Segment Start: Supplied data

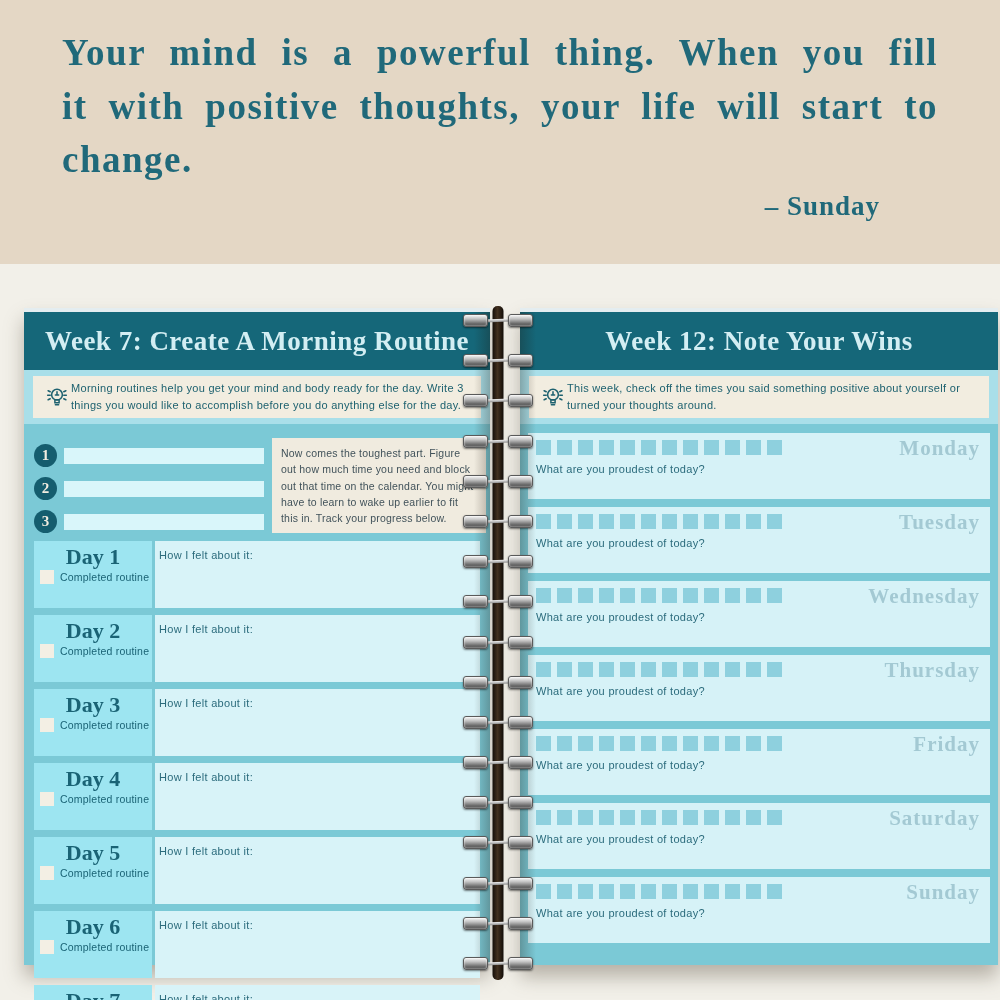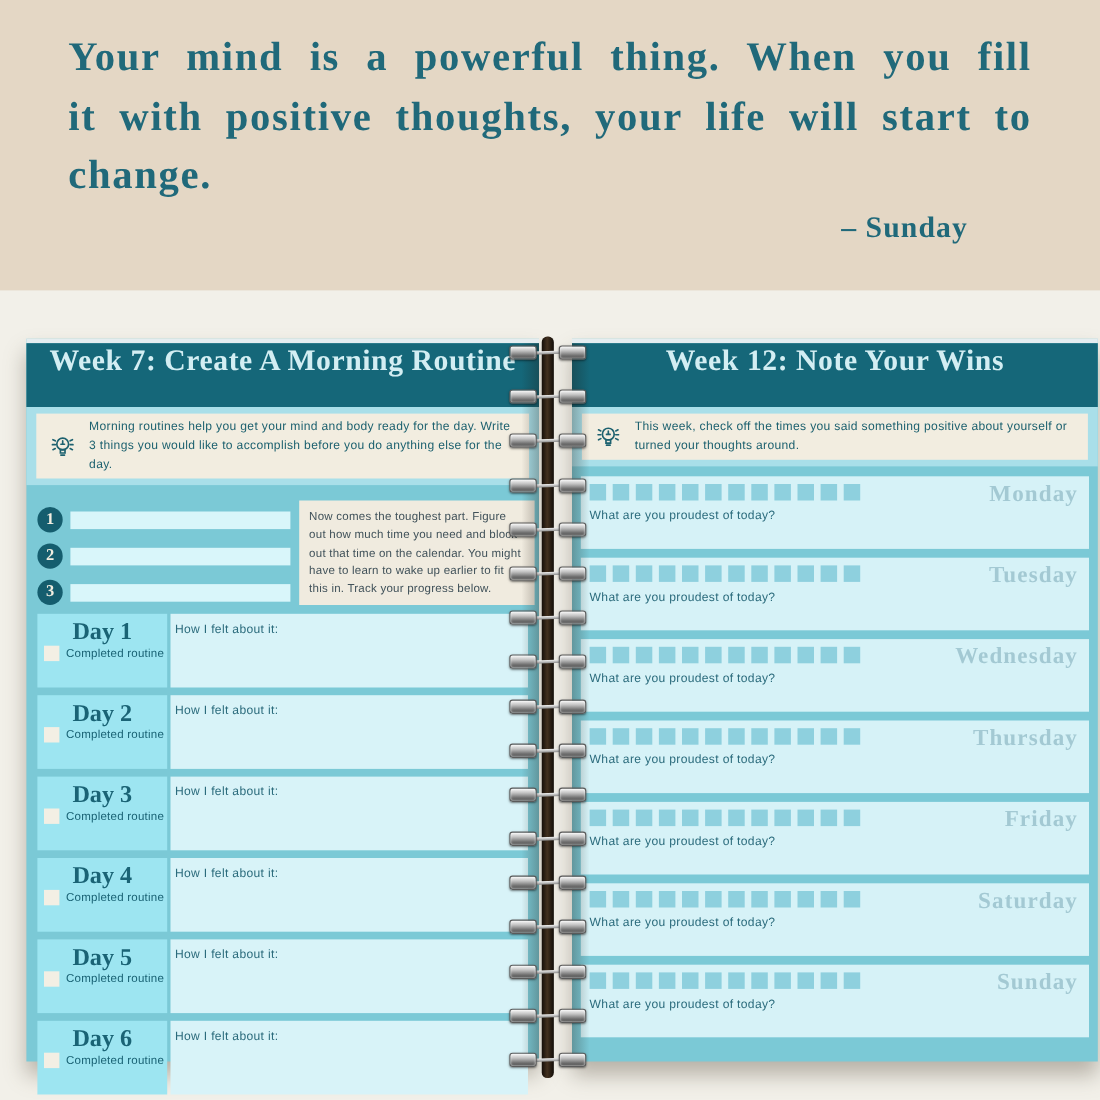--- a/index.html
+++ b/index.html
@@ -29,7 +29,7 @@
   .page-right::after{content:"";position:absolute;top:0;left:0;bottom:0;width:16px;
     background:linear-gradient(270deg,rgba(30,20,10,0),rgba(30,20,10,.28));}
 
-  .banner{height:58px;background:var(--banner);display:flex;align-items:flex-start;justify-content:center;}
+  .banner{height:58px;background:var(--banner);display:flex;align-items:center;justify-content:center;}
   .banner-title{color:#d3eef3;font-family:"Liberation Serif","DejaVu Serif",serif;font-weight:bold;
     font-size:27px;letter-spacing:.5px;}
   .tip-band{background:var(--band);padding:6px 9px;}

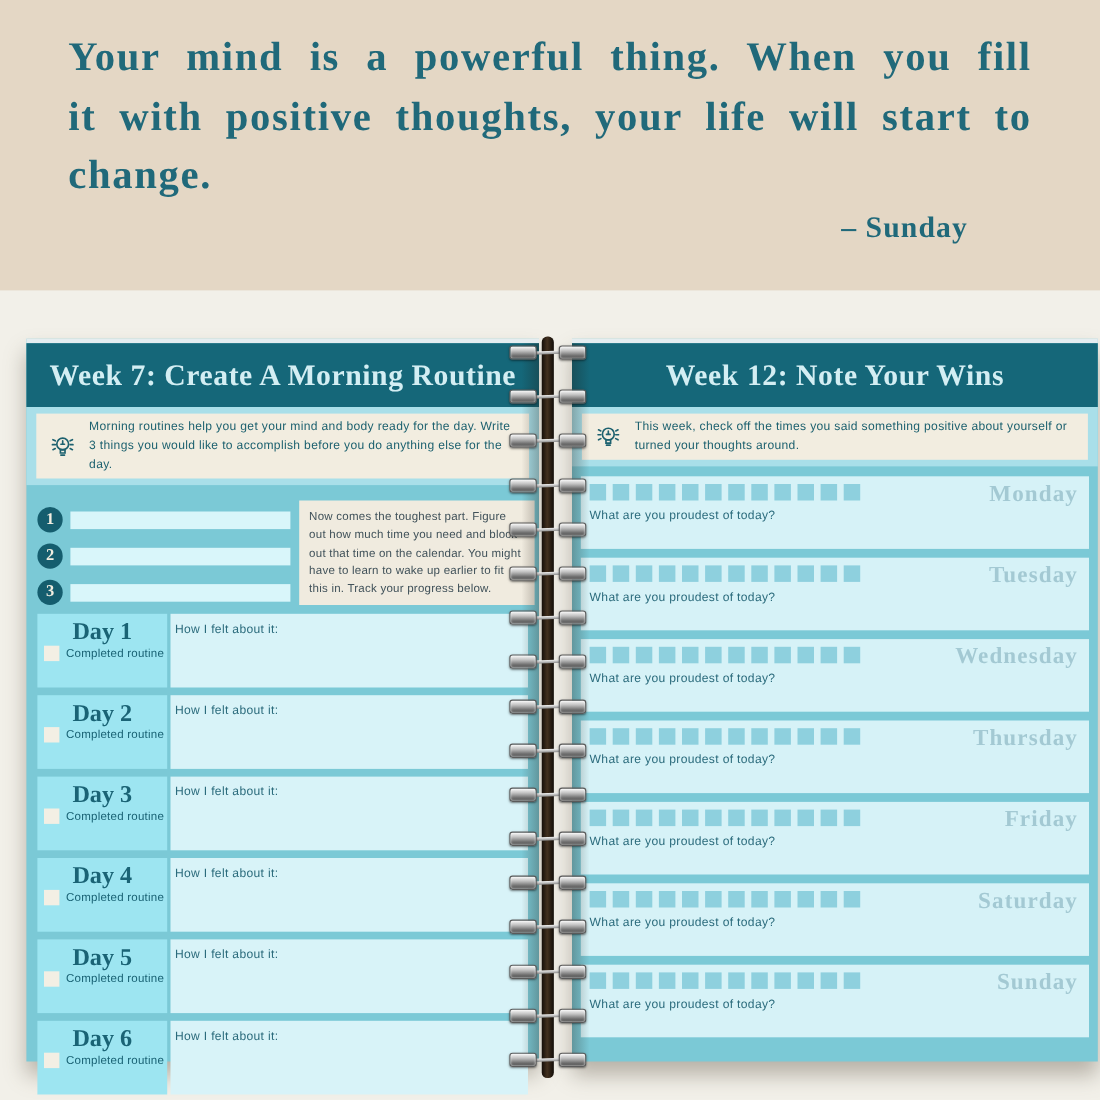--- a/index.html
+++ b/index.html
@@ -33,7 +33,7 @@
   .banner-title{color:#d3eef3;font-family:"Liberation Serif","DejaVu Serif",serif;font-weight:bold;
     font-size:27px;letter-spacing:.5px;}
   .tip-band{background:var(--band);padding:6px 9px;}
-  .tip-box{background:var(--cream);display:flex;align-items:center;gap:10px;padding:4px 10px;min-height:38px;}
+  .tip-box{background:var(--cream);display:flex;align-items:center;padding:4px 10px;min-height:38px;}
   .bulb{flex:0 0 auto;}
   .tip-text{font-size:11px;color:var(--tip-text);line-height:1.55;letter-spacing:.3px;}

Segment End: Supplied data

» Exercise aim
Number of lines holding "center" in the listing above: work it out and give that number alone.

» Result for this exercise
4